## [Exercise]
Reproduce all the records word for word. Omit images.

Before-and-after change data
▬▬▬▬▬▬

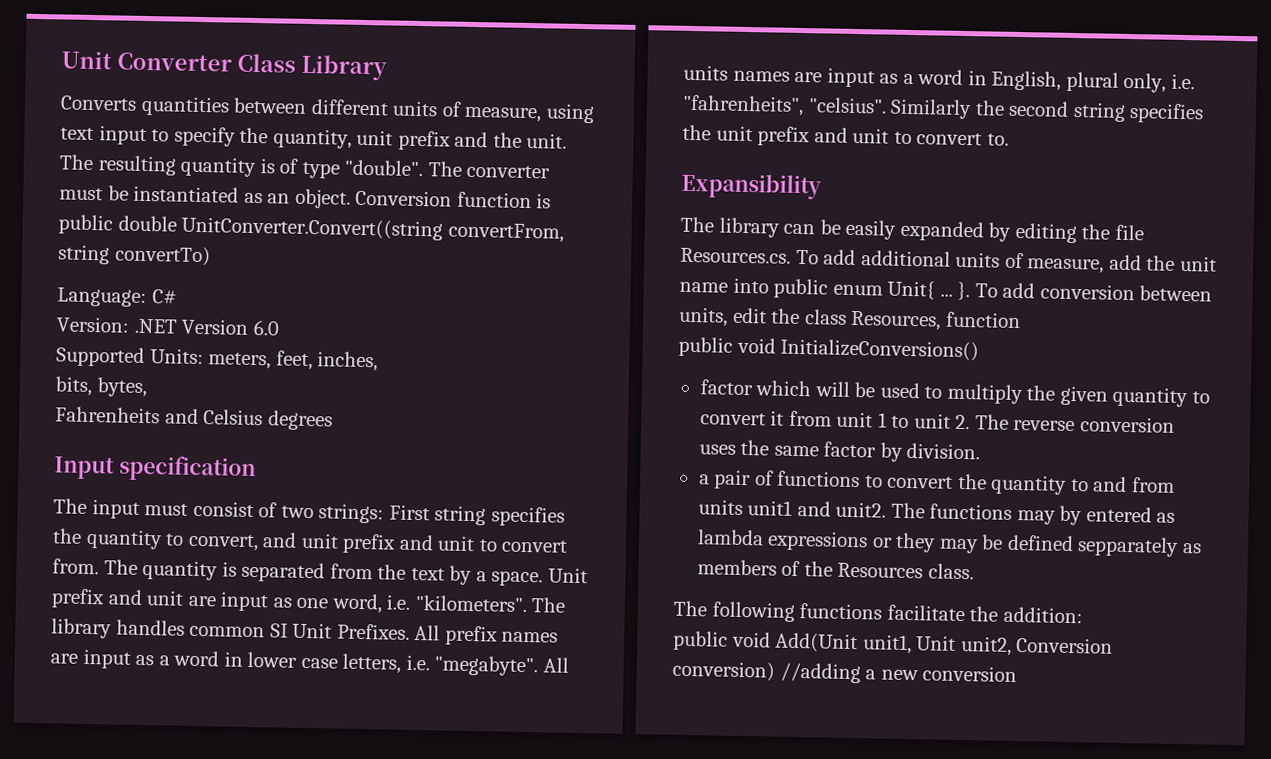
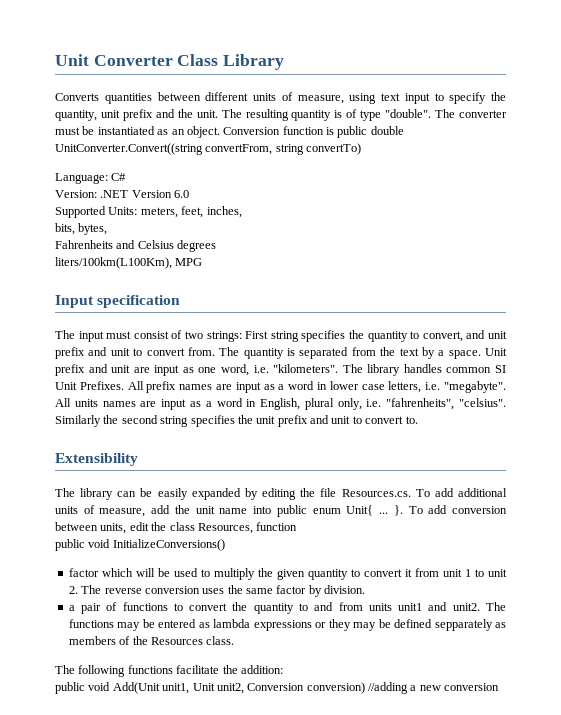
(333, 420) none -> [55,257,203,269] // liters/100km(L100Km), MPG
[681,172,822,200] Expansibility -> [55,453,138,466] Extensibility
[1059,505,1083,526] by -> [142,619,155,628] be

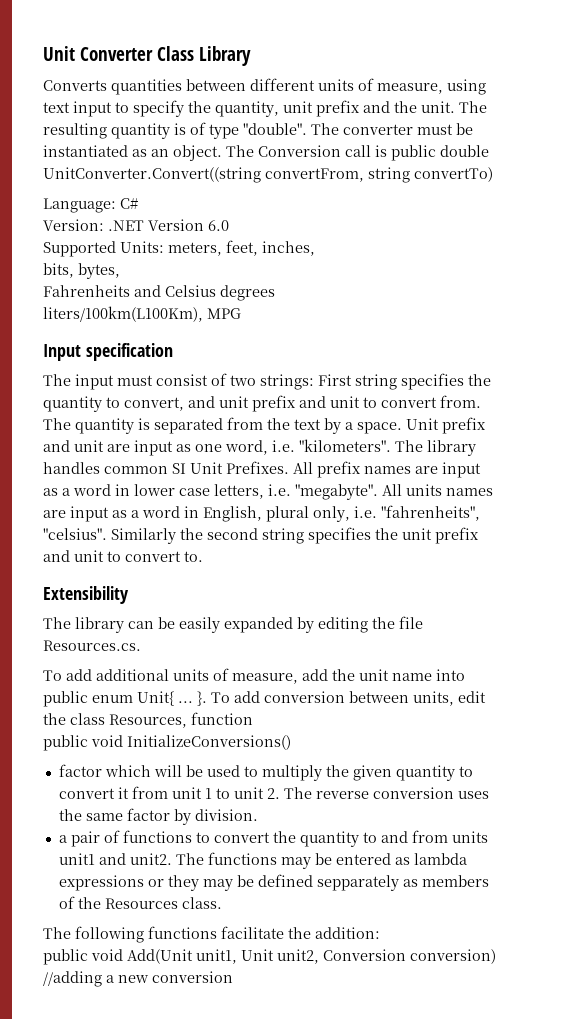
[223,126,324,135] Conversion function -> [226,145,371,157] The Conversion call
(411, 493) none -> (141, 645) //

▬▬▬▬▬▬

## [Written response]
(333, 420) none -> [55,257,203,269] // liters/100km(L100Km), MPG
[681,172,822,200] Expansibility -> [55,453,138,466] Extensibility
[1059,505,1083,526] by -> [142,619,155,628] be

[223,126,324,135] Conversion function -> [226,145,371,157] The Conversion call
(411, 493) none -> (141, 645) //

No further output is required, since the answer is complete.